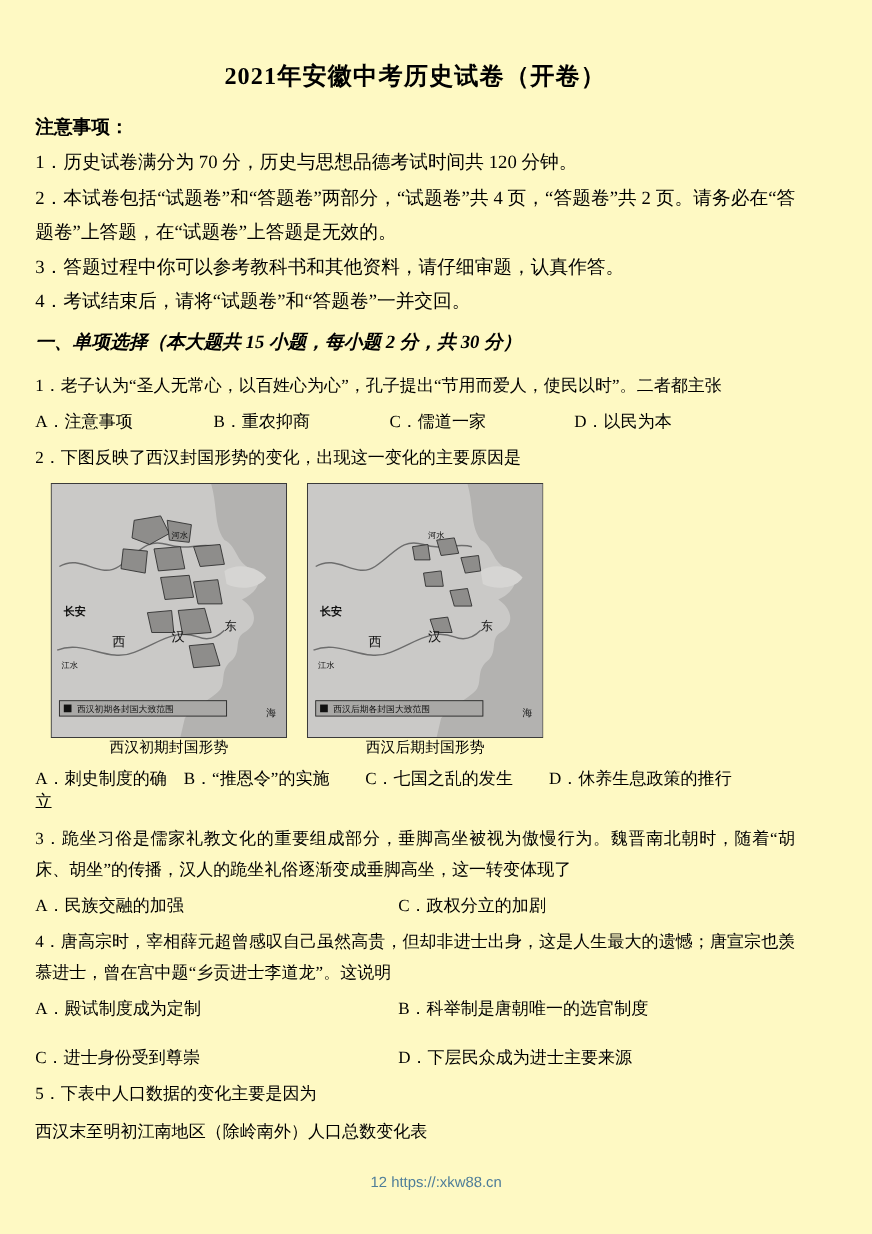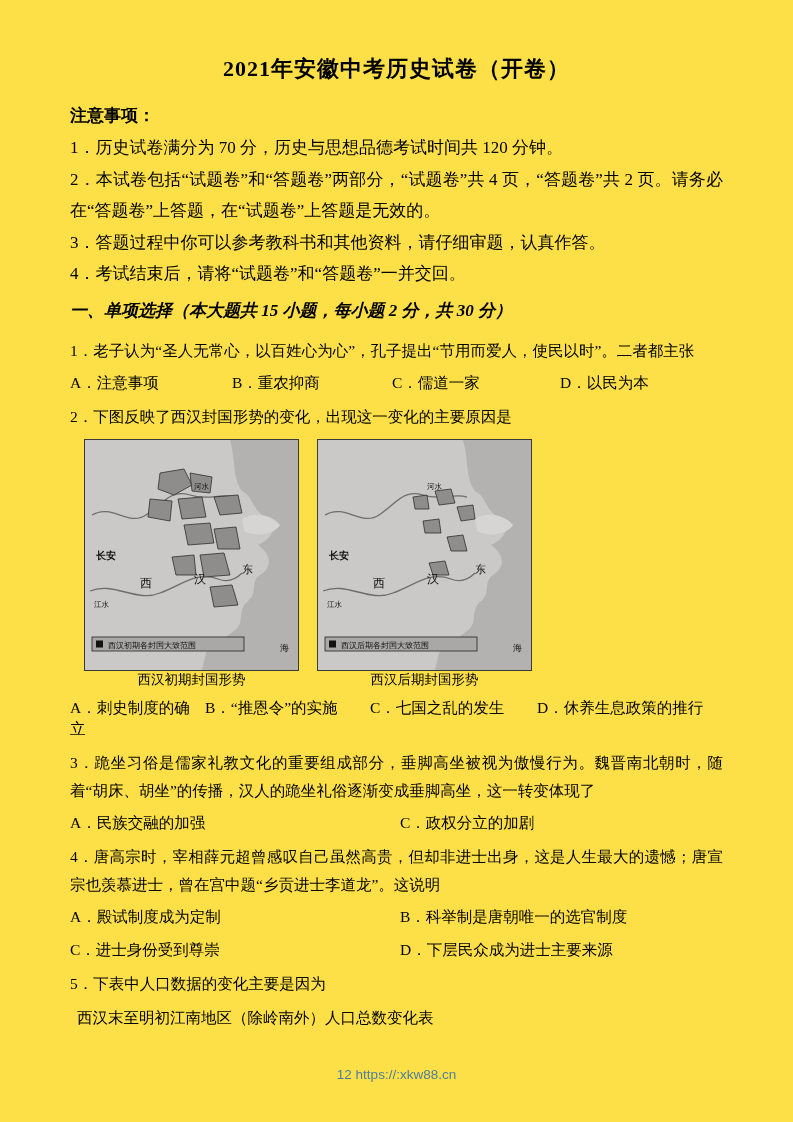--- a/index.html
+++ b/index.html
@@ -8,10 +8,10 @@
     position:relative;
     width:793px; height:1122px;
     margin:0 auto;
-    background:#fde047;
+    background:#fef9c3;
     color:#000;
     font-family:"Liberation Serif","DejaVu Serif",serif;
-    padding:54px 70px 0 70px;
+    padding:54px 70px 0 32px;
     overflow:hidden;
   }
   .title {

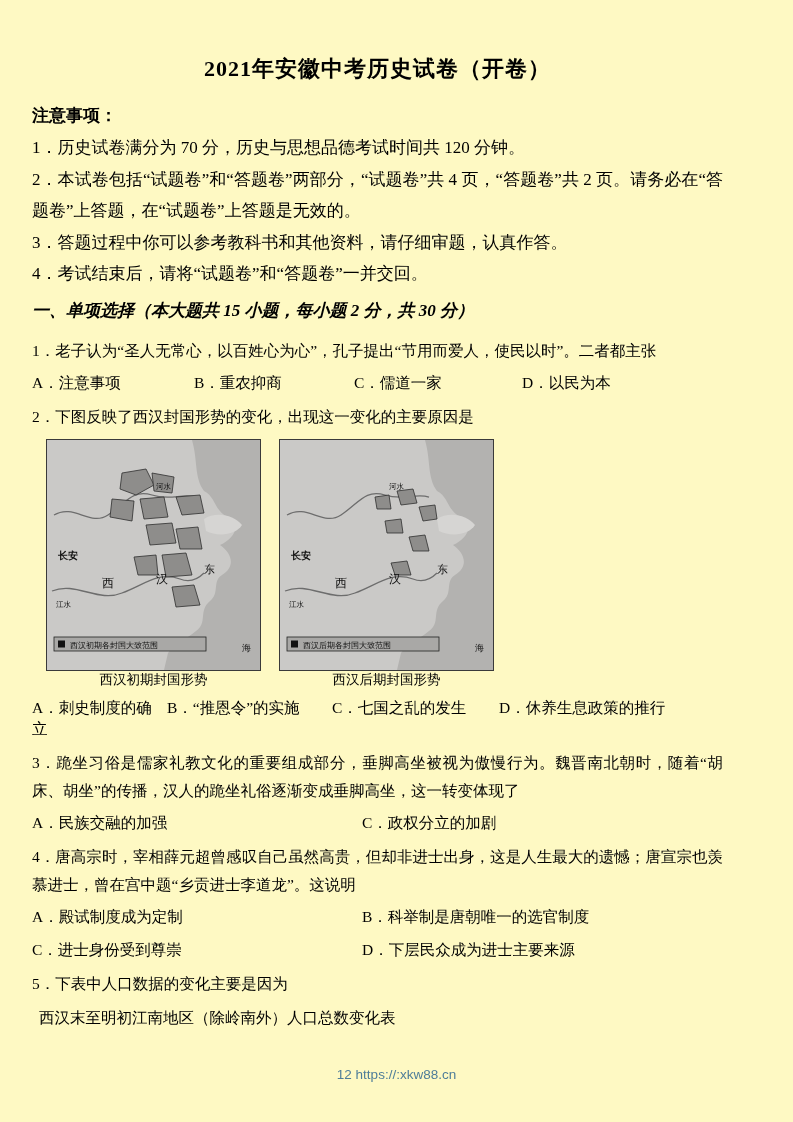--- a/index.html
+++ b/index.html
@@ -52,7 +52,7 @@
   }
   .opts-4a { display:grid; grid-template-columns:162px 160px 168px 1fr; }
   .opts-4b { display:grid; grid-template-columns:135px 165px 167px 1fr; }
-  .opts-2  { display:grid; grid-template-columns:330px 1fr; row-gap:12px; }
+  .opts-2  { display:grid; grid-template-columns:330px 1fr; row-gap:23px; }
   .maps-row {
     display:flex;
     gap:18px;

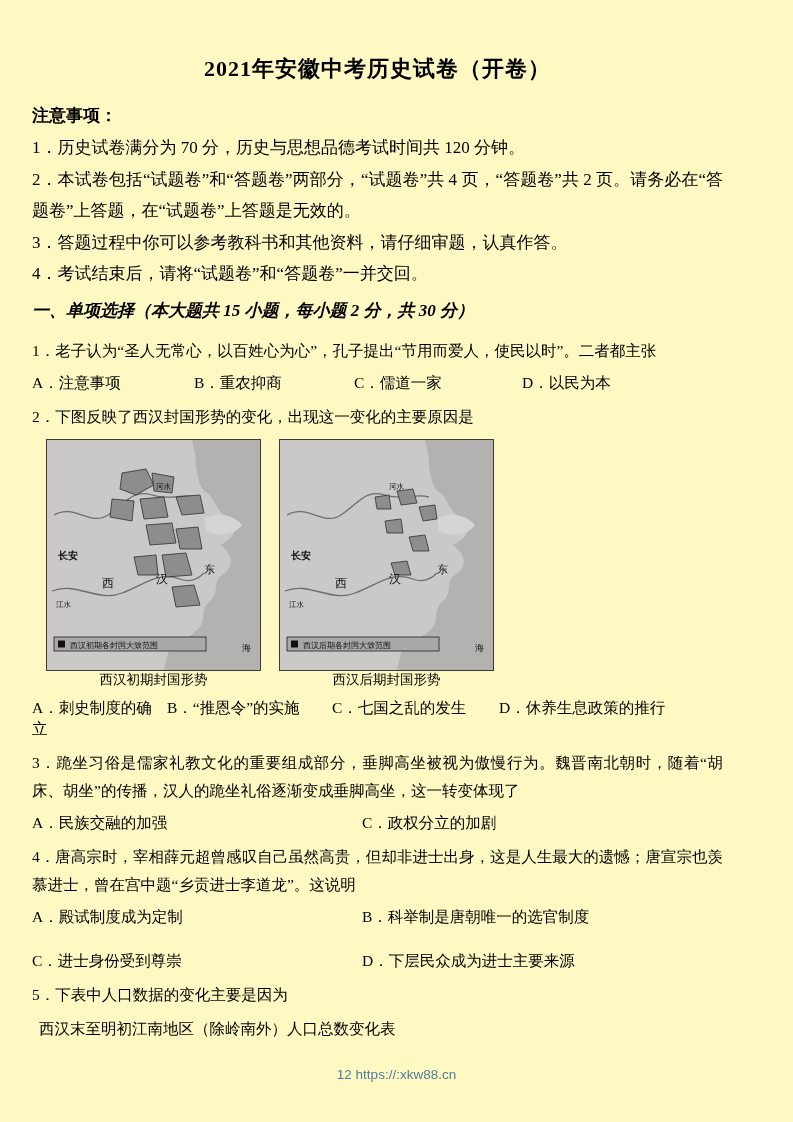--- a/index.html
+++ b/index.html
@@ -69,7 +69,6 @@
   .table-title {
     font-size:15.5px;
     margin-top:10px;
-    margin-left:7px;
   }
   .footer {
     position:absolute;

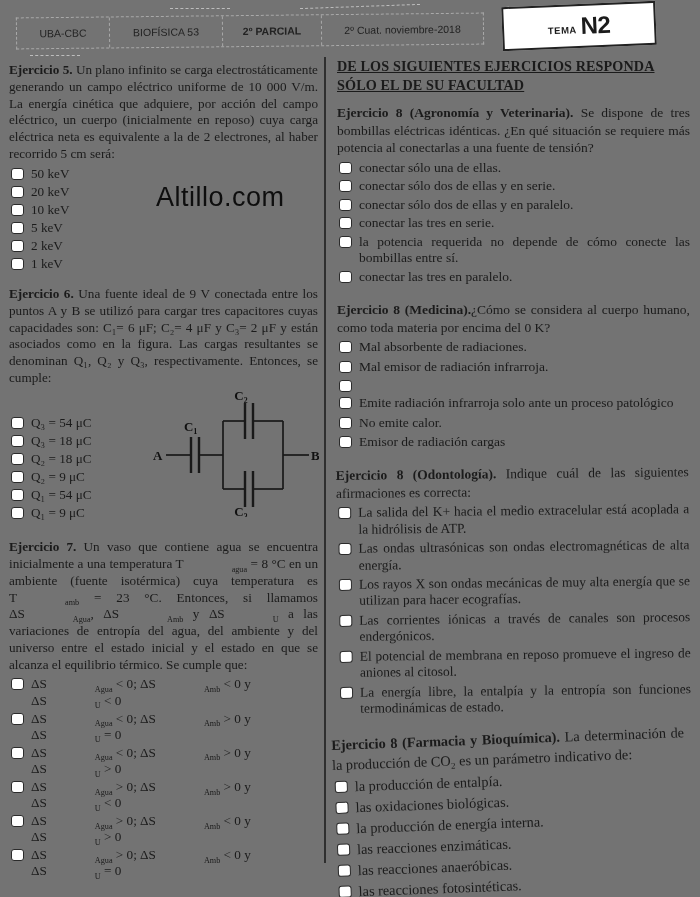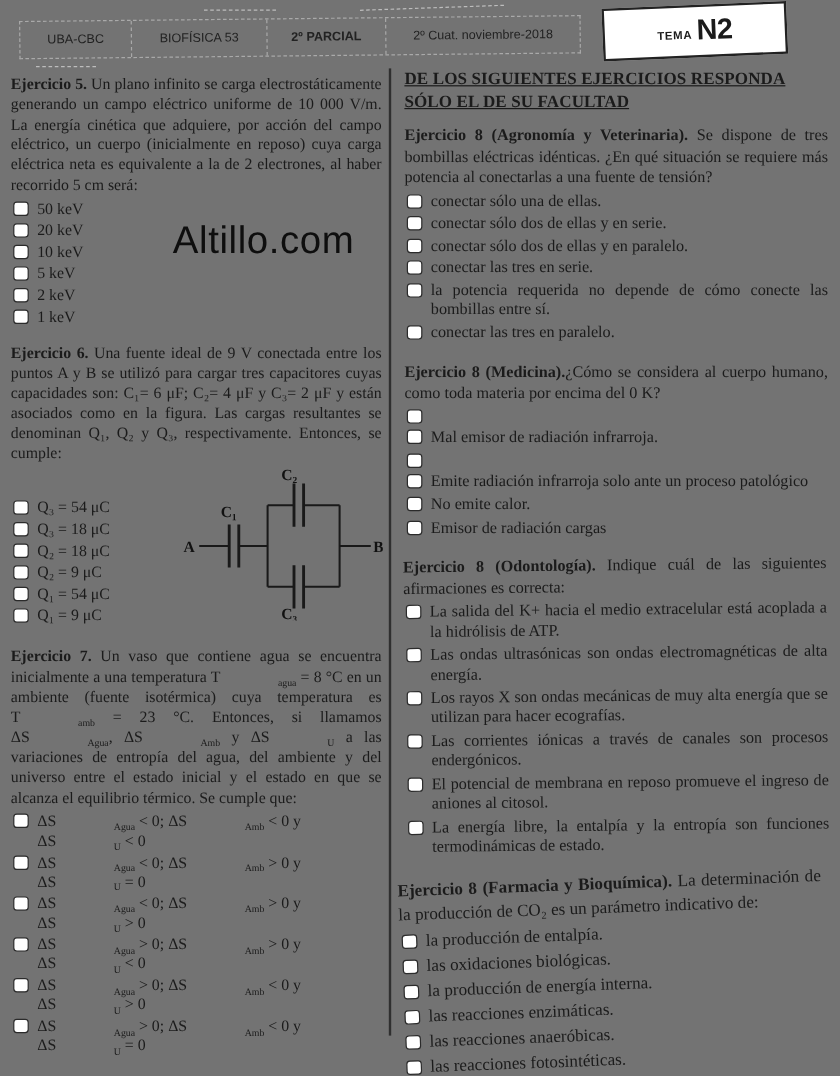--- a/index.html
+++ b/index.html
@@ -23,8 +23,8 @@
   .divider{position:absolute;left:324px;top:57px;width:2px;height:806px;background:#2f2f2f;}
   .col-left{position:absolute;left:9px;top:62px;width:309px;}
   .col-right{position:absolute;left:337px;top:57px;width:353px;}
-  .watermark{position:absolute;left:144px;top:182px;font-family:"Liberation Sans",sans-serif;
-        font-size:32px;color:#0e0e0e;letter-spacing:.5px;}
+  .watermark{position:absolute;left:156px;top:182px;font-family:"Liberation Sans",sans-serif;
+        font-size:27px;color:#0e0e0e;letter-spacing:.5px;}
   
   .para{text-align:justify;font-size:13.2px;line-height:1.27;margin:0;}
   .para .lead{font-weight:bold;}

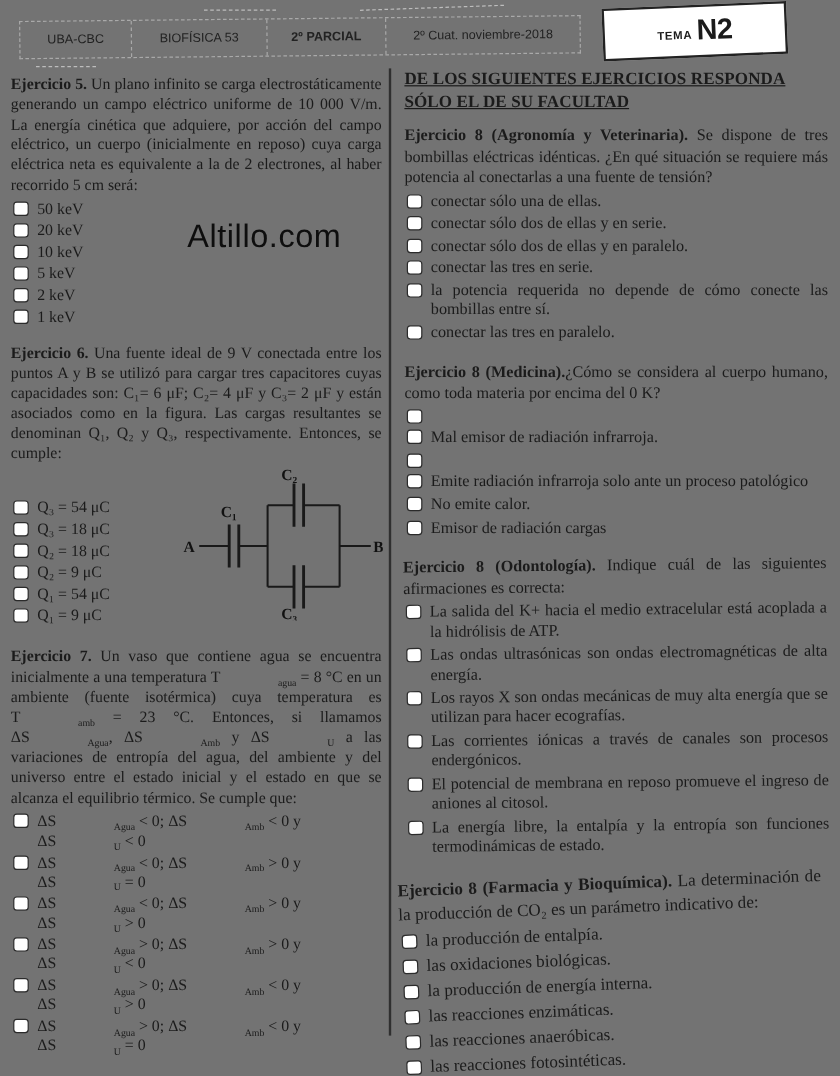--- a/index.html
+++ b/index.html
@@ -267,6 +267,7 @@
 
           <div class="opt">
             <span class="cb"></span>
+            <span class="opt-label">Mal absorbente de radiaciones.</span>
           </div>
 
           <div class="opt">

● ● ● ● ● ● ●

### EXERCISE DETAILS
Reproduce every record above exactly as given, excluding pictures from the result.

### TASK SOLUTION
--- a/index.html
+++ b/index.html
@@ -8,10 +8,10 @@
     position:relative;
     width:793px; height:1122px;
     margin:0 auto;
-    background:#fde047;
+    background:#fef9c3;
     color:#000;
     font-family:"Liberation Serif","DejaVu Serif",serif;
-    padding:54px 70px 0 70px;
+    padding:54px 70px 0 32px;
     overflow:hidden;
   }
   .title {

--- a/index.html
+++ b/index.html
@@ -52,7 +52,7 @@
   }
   .opts-4a { display:grid; grid-template-columns:162px 160px 168px 1fr; }
   .opts-4b { display:grid; grid-template-columns:135px 165px 167px 1fr; }
-  .opts-2  { display:grid; grid-template-columns:330px 1fr; row-gap:12px; }
+  .opts-2  { display:grid; grid-template-columns:330px 1fr; row-gap:23px; }
   .maps-row {
     display:flex;
     gap:18px;

--- a/index.html
+++ b/index.html
@@ -69,7 +69,6 @@
   .table-title {
     font-size:15.5px;
     margin-top:10px;
-    margin-left:7px;
   }
   .footer {
     position:absolute;

--- a/index.html
+++ b/index.html
@@ -23,8 +23,8 @@
   .divider{position:absolute;left:324px;top:57px;width:2px;height:806px;background:#2f2f2f;}
   .col-left{position:absolute;left:9px;top:62px;width:309px;}
   .col-right{position:absolute;left:337px;top:57px;width:353px;}
-  .watermark{position:absolute;left:144px;top:182px;font-family:"Liberation Sans",sans-serif;
-        font-size:32px;color:#0e0e0e;letter-spacing:.5px;}
+  .watermark{position:absolute;left:156px;top:182px;font-family:"Liberation Sans",sans-serif;
+        font-size:27px;color:#0e0e0e;letter-spacing:.5px;}
   
   .para{text-align:justify;font-size:13.2px;line-height:1.27;margin:0;}
   .para .lead{font-weight:bold;}

--- a/index.html
+++ b/index.html
@@ -267,6 +267,7 @@
 
           <div class="opt">
             <span class="cb"></span>
+            <span class="opt-label">Mal absorbente de radiaciones.</span>
           </div>
 
           <div class="opt">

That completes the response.